*** Begin section ***

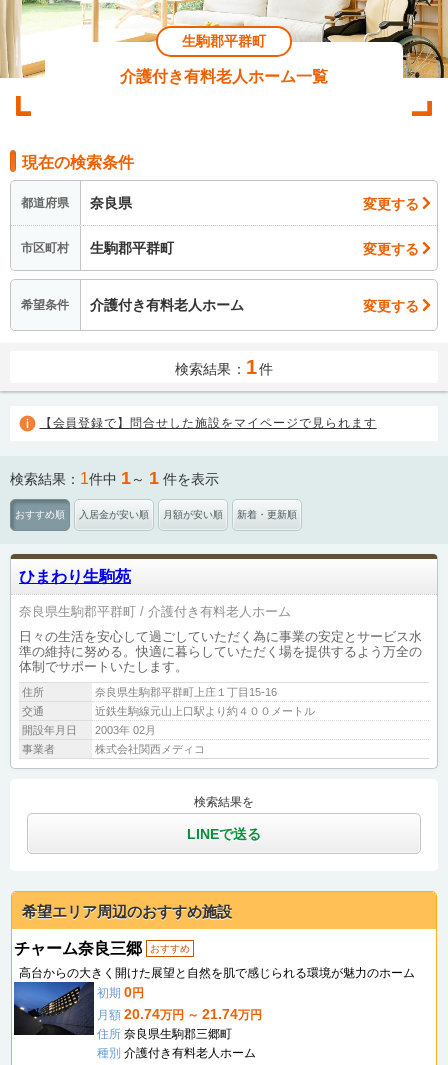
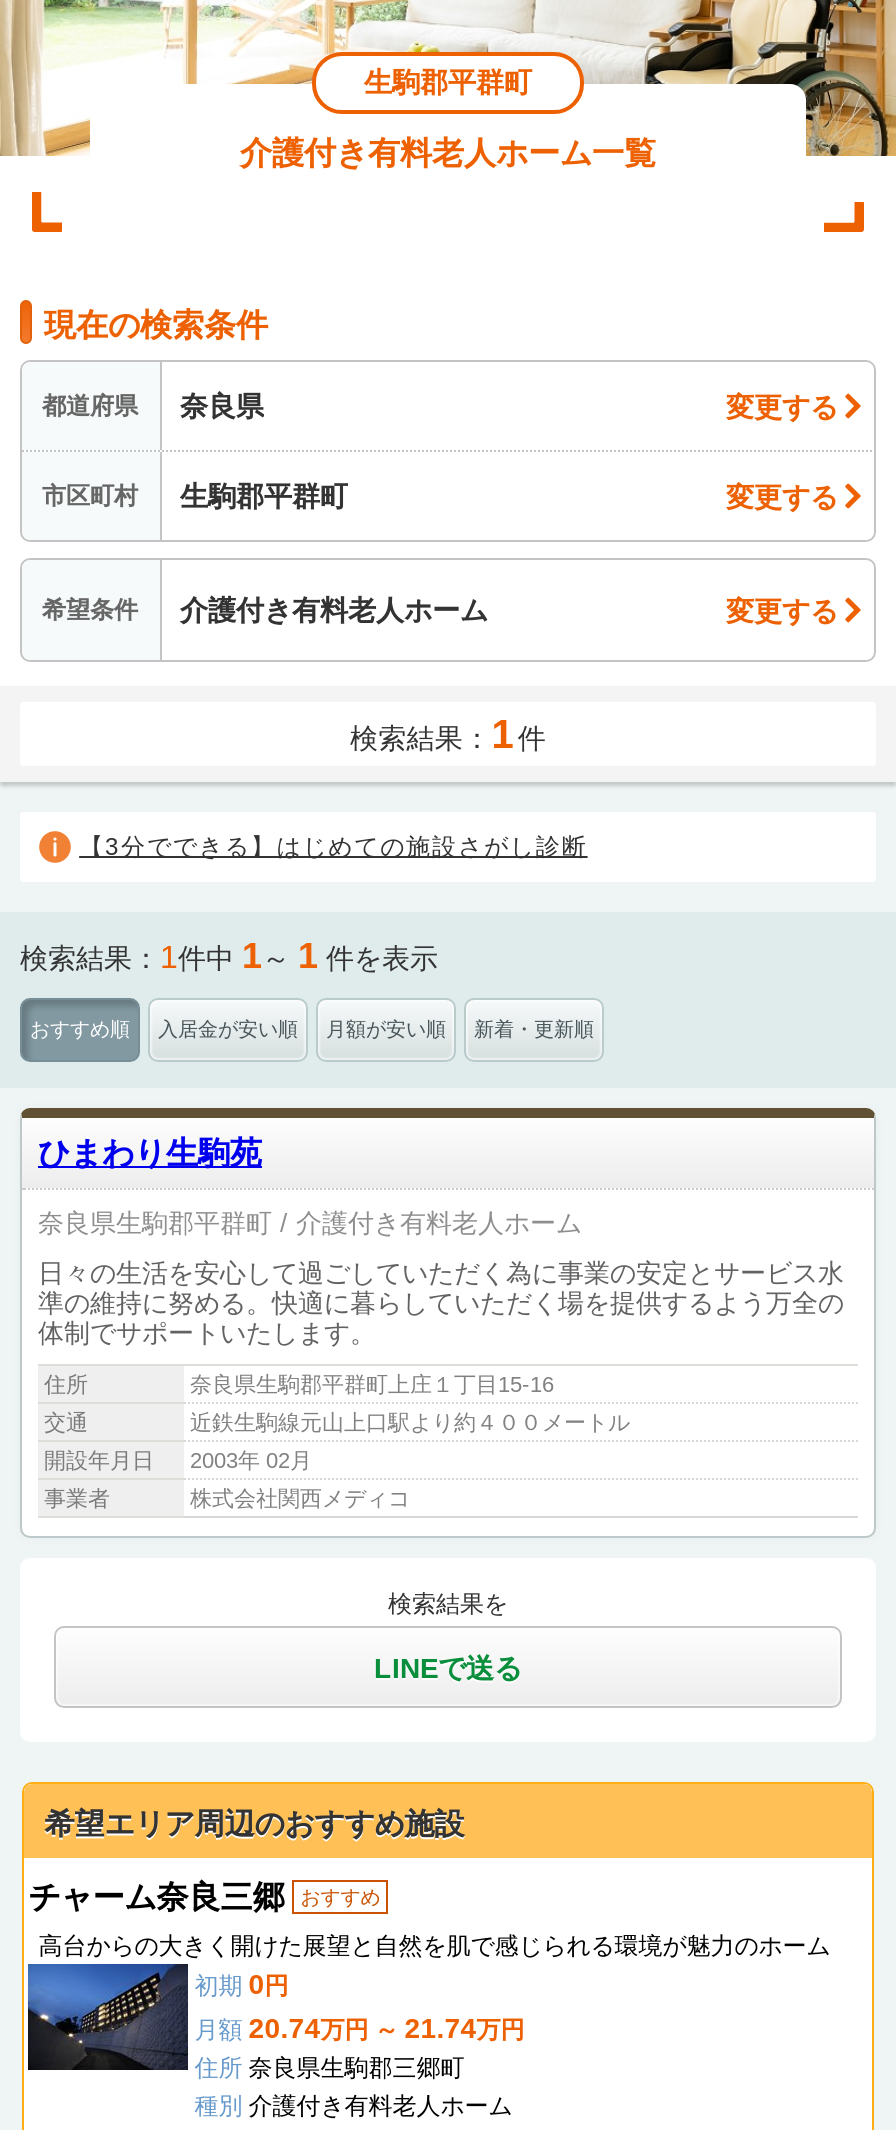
- 【会員登録で】問合せした施設をマイページで見られます
+ 【3分でできる】はじめての施設さがし診断
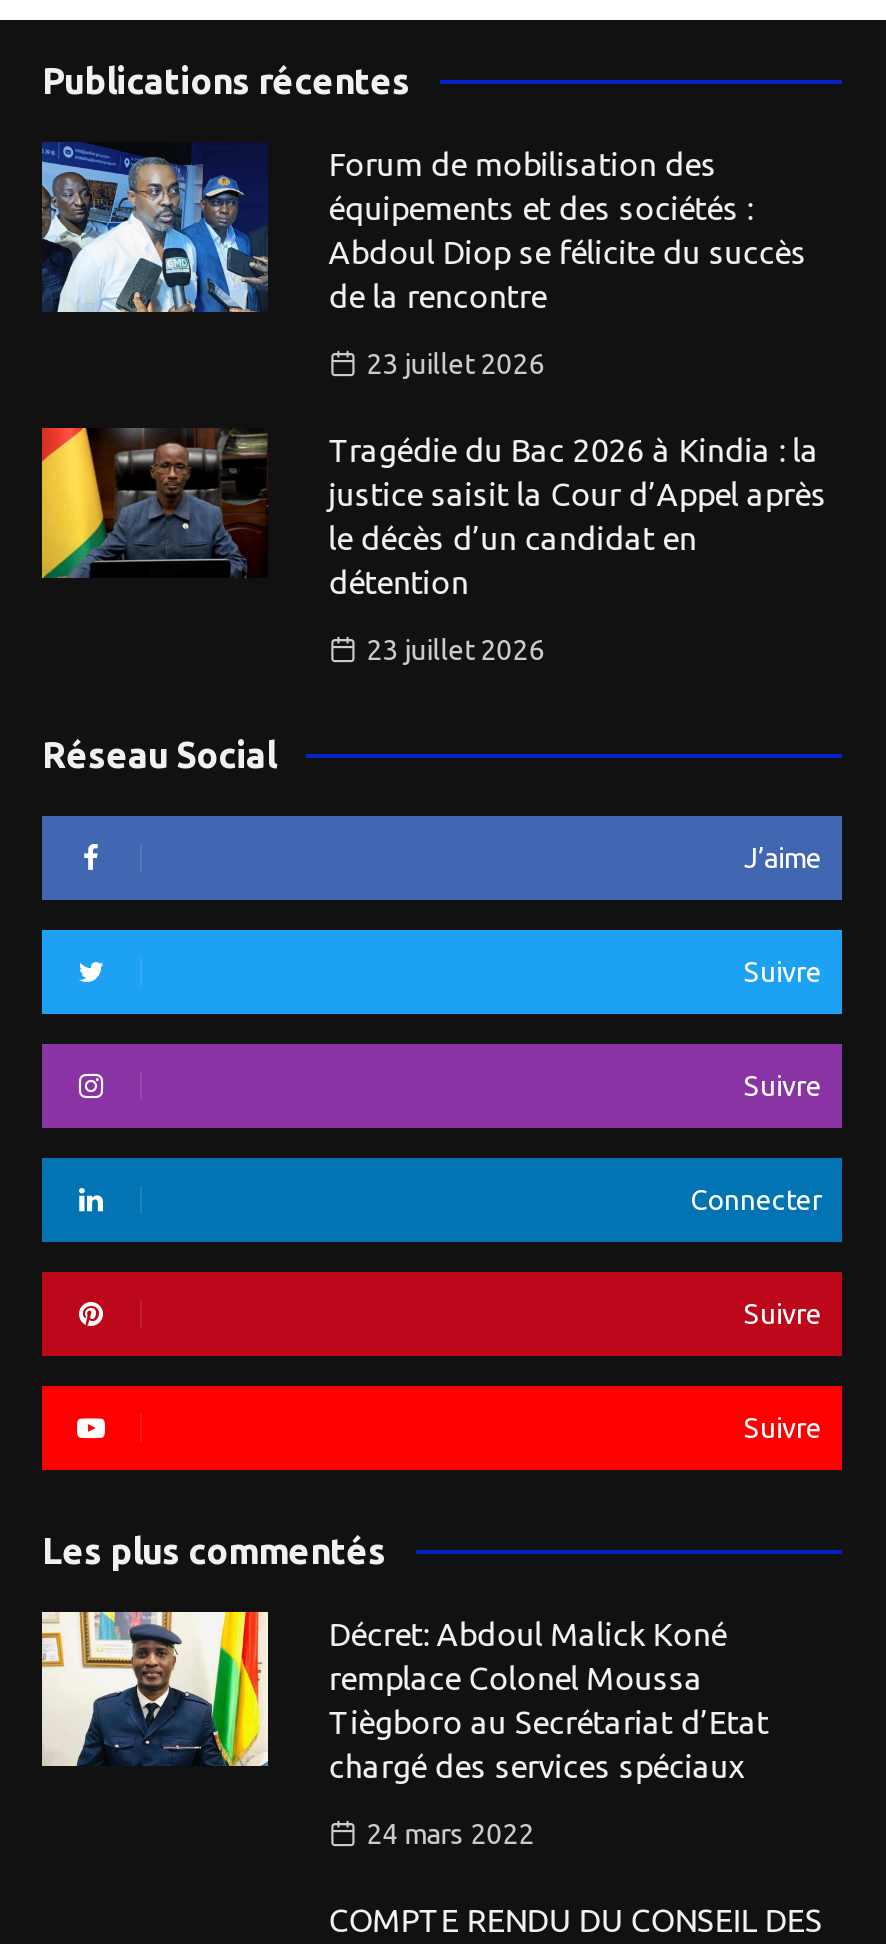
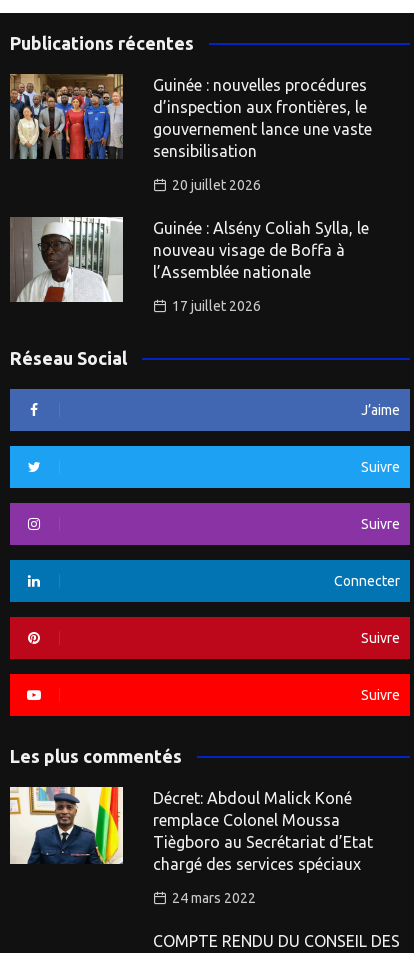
- [image]
- Forum de mobilisation des
- équipements et des sociétés :
- Abdoul Diop se félicite du succès
- de la rencontre
+ [image]
+ Guinée : nouvelles procédures
+ d’inspection aux frontières, le
+ gouvernement lance une vaste
+ sensibilisation

- 23 juillet 2026
+ 20 juillet 2026

- [image]
- Tragédie du Bac 2026 à Kindia : la
- justice saisit la Cour d’Appel après
- le décès d’un candidat en
- détention
+ [image]
+ Guinée : Alsény Coliah Sylla, le
+ nouveau visage de Boffa à
+ l’Assemblée nationale

- 23 juillet 2026
+ 17 juillet 2026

*** End section ***

The entries above should be given again exactly, minus any pictures.

- 【会員登録で】問合せした施設をマイページで見られます
+ 【3分でできる】はじめての施設さがし診断
- [image]
- Forum de mobilisation des
- équipements et des sociétés :
- Abdoul Diop se félicite du succès
- de la rencontre
+ [image]
+ Guinée : nouvelles procédures
+ d’inspection aux frontières, le
+ gouvernement lance une vaste
+ sensibilisation

- 23 juillet 2026
+ 20 juillet 2026

- [image]
- Tragédie du Bac 2026 à Kindia : la
- justice saisit la Cour d’Appel après
- le décès d’un candidat en
- détention
+ [image]
+ Guinée : Alsény Coliah Sylla, le
+ nouveau visage de Boffa à
+ l’Assemblée nationale

- 23 juillet 2026
+ 17 juillet 2026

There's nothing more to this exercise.